Pada awal tahun 2000, perusahaan mengalami krisis. Dittmann ingin menjadikan perusahaannya publik. Dia ingin mengungguli mantan karyawannya yang juga memulai bisnis mereka sendiri di sektor skateboard dan menarik investor. “Saya pikir: lebih baik mati daripada yang kedua.” Rencananya gagal dan IPO gagal. Para investor menginginkan uang mereka kembali dari perusahaan yang kini terlilit utang. “Kematian hampir terjadi.”

Meski perusahaannya diambang kebangkrutan, Dittmann tak mau menyerah. Bersama istrinya, ia berkonsentrasi pada bisnis inti: segala sesuatu yang berhubungan dengan skateboard. “Jika Anda telah membangun merek Anda sendiri dan hati Anda membara karenanya, Anda ingin menyelamatkan bayi Anda,” kata Dittmann hari ini.

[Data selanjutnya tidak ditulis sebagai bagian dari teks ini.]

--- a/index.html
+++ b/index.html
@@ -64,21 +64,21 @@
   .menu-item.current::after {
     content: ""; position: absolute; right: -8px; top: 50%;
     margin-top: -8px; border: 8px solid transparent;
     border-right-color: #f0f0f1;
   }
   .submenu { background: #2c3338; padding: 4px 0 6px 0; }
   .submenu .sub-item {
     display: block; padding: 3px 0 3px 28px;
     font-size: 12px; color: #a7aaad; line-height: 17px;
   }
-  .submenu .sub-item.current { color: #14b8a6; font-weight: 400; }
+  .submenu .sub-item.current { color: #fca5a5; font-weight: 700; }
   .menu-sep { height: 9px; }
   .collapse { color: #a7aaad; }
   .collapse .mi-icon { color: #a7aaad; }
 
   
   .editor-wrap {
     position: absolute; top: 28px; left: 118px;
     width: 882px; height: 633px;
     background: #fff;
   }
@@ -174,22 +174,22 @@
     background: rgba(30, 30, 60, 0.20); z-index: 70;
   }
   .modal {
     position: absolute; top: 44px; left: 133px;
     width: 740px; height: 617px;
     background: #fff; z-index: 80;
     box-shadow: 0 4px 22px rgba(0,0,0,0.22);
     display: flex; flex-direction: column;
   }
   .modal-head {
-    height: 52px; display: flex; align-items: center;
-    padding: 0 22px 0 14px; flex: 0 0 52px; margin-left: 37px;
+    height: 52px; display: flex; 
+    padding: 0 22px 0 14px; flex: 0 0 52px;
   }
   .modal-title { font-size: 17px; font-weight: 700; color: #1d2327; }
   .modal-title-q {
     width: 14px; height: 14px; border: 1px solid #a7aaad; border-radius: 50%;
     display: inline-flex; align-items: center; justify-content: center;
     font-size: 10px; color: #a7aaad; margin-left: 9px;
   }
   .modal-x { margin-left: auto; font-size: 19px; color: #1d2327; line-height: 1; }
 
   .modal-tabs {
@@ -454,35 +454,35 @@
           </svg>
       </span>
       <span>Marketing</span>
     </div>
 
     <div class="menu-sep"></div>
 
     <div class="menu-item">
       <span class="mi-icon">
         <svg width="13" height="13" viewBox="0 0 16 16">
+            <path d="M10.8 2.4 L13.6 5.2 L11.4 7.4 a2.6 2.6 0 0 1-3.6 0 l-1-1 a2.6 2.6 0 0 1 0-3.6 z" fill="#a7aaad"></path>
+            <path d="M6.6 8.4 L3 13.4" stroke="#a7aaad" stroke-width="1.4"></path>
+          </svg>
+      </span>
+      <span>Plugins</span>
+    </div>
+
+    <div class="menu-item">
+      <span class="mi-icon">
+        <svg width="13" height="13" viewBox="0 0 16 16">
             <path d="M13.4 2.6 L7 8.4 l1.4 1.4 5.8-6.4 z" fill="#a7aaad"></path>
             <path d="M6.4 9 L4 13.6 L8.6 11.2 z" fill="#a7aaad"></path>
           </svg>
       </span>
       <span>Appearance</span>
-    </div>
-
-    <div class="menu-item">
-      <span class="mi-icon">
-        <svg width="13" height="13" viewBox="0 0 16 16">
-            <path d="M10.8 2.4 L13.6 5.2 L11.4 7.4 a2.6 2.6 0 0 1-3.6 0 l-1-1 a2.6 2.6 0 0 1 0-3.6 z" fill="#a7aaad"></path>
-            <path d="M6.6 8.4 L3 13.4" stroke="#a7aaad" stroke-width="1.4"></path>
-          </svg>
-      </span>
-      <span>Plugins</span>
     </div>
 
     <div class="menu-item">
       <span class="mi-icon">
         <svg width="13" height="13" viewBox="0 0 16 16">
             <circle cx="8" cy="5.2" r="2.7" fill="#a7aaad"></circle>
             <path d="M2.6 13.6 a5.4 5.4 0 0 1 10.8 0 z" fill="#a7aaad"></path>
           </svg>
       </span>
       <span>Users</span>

Sebagian besar dari apa yang dia mulai sebagai sampingan sudah tidak ada lagi, lanjut sang pendiri. Perusahaan dan investasi di Austria, Swiss, Perancis, Belgia dan Belanda hilang, begitu pula produksi papan luncur saljunya, yang pernah menjadi “bisnis utamanya”. Namun, tidak ada yang memperhatikan: “Saya dimasukkan ke dalam laci skateboard dan tidak ada yang membiarkan Anda keluar,” kata Dittmann. “Itulah sebabnya saya seorang pemain skateboard – meskipun saya tidak pernah pandai berkuda.”

Kini ia mengakui kesalahannya: pada saat rencana IPO, ia membiarkan dirinya dipimpin oleh ambisi palsu. Sepuluh tahun kemudian, menurut Dittmann, perusahaan tersebut kembali berjalan dengan baik dan dikelola oleh putranya. Perusahaan tersebut saat ini lebih kecil: 350 karyawan saat ini bekerja untuk perusahaan yang berbasis di Münster, yang mengklaim memiliki omset sebesar 35 juta euro pada tahun lalu.

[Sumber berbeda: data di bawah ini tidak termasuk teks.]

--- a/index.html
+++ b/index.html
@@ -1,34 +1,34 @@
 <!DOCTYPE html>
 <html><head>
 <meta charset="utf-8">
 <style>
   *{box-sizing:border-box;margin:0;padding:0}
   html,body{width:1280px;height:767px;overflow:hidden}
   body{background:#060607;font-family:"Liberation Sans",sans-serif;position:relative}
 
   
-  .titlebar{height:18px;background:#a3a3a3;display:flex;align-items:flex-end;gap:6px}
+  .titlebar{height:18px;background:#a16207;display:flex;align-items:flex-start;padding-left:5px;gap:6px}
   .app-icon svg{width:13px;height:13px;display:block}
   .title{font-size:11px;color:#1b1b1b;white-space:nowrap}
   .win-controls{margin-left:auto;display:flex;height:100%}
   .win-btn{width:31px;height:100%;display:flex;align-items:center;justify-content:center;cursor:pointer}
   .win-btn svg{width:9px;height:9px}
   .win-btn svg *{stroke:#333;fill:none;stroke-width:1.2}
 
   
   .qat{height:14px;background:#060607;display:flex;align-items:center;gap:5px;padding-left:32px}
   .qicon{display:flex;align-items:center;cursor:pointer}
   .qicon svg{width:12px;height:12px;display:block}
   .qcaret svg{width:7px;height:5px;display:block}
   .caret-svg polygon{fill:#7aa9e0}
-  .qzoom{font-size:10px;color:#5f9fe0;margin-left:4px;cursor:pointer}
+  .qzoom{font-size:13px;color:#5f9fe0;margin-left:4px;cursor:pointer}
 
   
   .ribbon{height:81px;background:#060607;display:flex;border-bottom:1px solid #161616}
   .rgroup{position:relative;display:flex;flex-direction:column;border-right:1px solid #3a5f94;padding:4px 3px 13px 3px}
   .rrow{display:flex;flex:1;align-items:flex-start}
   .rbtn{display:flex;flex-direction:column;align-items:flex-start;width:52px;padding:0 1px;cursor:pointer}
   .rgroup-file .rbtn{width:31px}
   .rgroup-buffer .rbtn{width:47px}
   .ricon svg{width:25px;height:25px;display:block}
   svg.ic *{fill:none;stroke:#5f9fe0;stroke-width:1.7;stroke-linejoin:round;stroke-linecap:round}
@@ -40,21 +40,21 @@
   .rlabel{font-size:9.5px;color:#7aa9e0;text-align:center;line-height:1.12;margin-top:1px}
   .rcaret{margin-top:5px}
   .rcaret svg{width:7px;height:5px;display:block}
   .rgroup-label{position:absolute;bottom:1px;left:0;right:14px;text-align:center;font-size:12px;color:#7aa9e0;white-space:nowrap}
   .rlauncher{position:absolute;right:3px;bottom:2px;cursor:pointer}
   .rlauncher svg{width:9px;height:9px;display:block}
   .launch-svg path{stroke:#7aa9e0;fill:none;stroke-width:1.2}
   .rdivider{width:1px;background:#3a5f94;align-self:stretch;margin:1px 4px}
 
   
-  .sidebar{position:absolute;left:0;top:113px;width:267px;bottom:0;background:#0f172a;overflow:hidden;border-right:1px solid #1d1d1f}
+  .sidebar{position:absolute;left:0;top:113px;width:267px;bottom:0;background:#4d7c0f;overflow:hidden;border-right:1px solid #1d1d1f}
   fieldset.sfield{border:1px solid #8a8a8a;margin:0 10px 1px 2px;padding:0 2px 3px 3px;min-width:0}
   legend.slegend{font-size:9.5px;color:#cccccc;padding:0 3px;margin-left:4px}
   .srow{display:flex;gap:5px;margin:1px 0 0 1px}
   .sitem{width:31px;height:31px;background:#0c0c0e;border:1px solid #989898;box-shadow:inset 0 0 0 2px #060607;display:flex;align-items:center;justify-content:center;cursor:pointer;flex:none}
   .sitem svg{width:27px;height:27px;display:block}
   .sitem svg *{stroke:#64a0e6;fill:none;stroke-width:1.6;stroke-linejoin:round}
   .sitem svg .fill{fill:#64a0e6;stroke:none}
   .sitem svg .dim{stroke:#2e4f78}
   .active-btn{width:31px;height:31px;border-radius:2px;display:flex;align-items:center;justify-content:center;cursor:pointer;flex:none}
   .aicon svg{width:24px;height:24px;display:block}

Bukan penggemar DHL dan dunia startup

Dan Dittmann? Dia mencoba perjalanan ke TV. Pengusaha tersebut tampil di depan kamera pada akhir tahun 2014 dengan acara ZDF “Battle of the Startups”. Di sana ia ingin melatih wirausahawan muda bersaing untuk mendapatkan investor dan uang mereka.

Ini terjadi tak lama setelah dimulainya acara pitch populer “The Lions’ Den”. Segalanya kini telah berubah menjadi lebih baik, kata Dittmann, namun: “Saya pikir kandang singa pada awalnya sangat buruk. Menurut saya, di satu sisi ada investor yang tampil cukup arogan.” Kewirausahaan dan investasi tidak digambarkan secara realistis, lanjut Dittmann. Itu tampak lebih seperti sebuah penipuan. Hal berbeda terjadi di acara startup ZDF miliknya, dia menjelaskan keputusannya untuk berpartisipasi sebagai pelatih.

Kritik pengusaha terhadap DHDL dan dunia start-up adalah bahwa hal ini terlalu sering hanya tentang uang: “Ide mana yang dapat saya manfaatkan sebaik-baiknya, terlepas dari apakah saya tertarik pada ide tersebut? Bagaimana saya dapat dengan cepat membuat perusahaan bernilai dan menjualnya kembali?” Pendekatan seperti itu asing baginya, kata Dittmann, yang mengaku telah mendirikan hingga 100 perusahaan. “Saya tidak merasa ingin berurusan dengan orang yang berpikiran seperti itu.” Saat dia berfilsafat tentang makna di balik perusahaan dan pendiriannya di kantor Titus di situs Skaters Palace, Dittmann membuat dirinya marah. “Kebanyakan orang menyebut dirinya pendiri, padahal mereka tidak ada hubungannya dengan memulai bisnis.” “Bagi saya, ini adalah pekerjaan lepas dan memberikan layanan – tetapi bukan kewirausahaan.”